Pur mostrando grande apprezzamento per le sfide che ha affrontate il governo birmano, e accogliendo con favore le sue mosse recenti, vogliamo esortare con forza l’esecutivo a impedire i discorsi di odio che possano sovvertire la sua gloriosa tradizione di misericordia. Rohingya o Bengali, noi in quanto cittadini del Myanmar abbiamo il dovere morale di proteggere e promuovere la dignità di tutti gli esseri umani. I nomi non possono sminuire l’umanità. Una comunità non può essere demonizzata e non può vedersi negati i propri diritti di base fra cui il diritto al nome, alla cittadinanza e all’essere parte di una comunità. I grandi veggenti e i monaci del prestigioso buddismo Theravada sono un esempio di compassione per il mondo. Questa religione ha fra le proprie correnti principali la compassione come nobile virtù, una compassione riservata non solo per gli oggetti inanimati ma anche per gli esseri viventi.

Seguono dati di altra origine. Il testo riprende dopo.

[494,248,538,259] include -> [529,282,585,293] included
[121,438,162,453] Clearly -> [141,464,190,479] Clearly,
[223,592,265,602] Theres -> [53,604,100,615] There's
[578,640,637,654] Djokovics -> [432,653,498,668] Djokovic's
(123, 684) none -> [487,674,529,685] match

La morte di una foglia dovrebbe spezzare il cuore di un discepolo del Dhamma. E di sicuro lo stesso discepolo del Dhamma non può permettere che un essere umano - in particolare una donna o un bambino - possano morire senza lacrime, senza essere uditi, negli abissi di un mare privo di misericordia. 

Mytta e Karuna sono due occhi di questa nazione, con una visione di pace e dignità. Invito tutti i miei connazionali, uomini e donne, insieme ai governanti, a raccogliere il coraggio per far fronte a questo problema con un cuore grande, e risolverlo una volta per tutte. Noi, in quanto nazione, siamo al crocevia della storia. I sogni di questa nazione non possono essere spazzati via dallo spirito di una manciata di mercanti di odio. I boat-people hanno mosso le coscienze di una nazione. 

Lasciamo che misericordia e compassione scorrano come un fiume nella terra di Buddha e del milione di pagode.